§ **Aim of the task**
Scan the entries below and give the number of lines containing "shipping", with no accompanying words.
(Input data)
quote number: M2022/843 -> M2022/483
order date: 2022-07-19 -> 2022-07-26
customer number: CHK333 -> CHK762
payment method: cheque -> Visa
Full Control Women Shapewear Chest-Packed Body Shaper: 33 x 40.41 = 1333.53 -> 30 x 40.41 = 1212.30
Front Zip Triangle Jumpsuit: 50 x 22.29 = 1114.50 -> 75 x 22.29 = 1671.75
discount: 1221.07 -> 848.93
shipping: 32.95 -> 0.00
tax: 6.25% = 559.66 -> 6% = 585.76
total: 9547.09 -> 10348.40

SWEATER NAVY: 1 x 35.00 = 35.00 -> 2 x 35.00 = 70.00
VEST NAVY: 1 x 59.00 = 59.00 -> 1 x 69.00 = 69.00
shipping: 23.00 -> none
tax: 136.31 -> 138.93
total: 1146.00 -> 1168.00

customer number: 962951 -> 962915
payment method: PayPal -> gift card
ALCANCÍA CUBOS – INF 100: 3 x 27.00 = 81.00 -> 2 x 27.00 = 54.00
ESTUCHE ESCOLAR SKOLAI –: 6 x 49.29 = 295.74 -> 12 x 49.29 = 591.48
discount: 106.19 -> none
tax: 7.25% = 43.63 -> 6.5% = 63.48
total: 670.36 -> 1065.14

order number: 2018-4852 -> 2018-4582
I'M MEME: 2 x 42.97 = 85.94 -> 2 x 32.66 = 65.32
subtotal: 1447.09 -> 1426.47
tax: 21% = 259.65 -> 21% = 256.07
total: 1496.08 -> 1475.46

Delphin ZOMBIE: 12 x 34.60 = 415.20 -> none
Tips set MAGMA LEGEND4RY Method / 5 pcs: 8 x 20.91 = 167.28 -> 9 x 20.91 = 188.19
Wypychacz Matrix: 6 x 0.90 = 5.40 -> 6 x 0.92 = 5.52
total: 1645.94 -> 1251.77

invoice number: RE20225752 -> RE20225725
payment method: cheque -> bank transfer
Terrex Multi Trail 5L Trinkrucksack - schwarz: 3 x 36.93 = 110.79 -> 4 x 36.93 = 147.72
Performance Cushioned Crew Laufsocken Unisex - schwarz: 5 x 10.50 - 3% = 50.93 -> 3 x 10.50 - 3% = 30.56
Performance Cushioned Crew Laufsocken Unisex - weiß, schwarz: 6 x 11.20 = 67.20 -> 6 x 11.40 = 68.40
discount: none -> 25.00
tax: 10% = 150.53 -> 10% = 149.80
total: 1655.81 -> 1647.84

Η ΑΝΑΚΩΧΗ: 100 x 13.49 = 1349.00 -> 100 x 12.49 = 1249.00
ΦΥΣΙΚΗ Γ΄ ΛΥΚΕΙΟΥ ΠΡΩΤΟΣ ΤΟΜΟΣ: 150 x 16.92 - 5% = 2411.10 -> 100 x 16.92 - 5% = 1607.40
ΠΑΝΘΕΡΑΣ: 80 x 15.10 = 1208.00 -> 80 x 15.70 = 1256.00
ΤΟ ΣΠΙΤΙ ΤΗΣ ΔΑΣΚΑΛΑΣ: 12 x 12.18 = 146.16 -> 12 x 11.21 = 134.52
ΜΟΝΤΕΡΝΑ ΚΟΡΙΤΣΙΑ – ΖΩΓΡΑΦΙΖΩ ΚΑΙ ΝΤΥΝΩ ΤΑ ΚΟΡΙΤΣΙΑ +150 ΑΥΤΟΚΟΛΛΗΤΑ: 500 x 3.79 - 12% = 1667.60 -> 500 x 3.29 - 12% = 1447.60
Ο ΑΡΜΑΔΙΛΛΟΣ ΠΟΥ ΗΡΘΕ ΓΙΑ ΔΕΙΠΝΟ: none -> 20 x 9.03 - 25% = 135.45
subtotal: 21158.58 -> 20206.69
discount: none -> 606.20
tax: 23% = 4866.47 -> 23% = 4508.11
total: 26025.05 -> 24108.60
(End Input data)
§ **Finished exercise**
2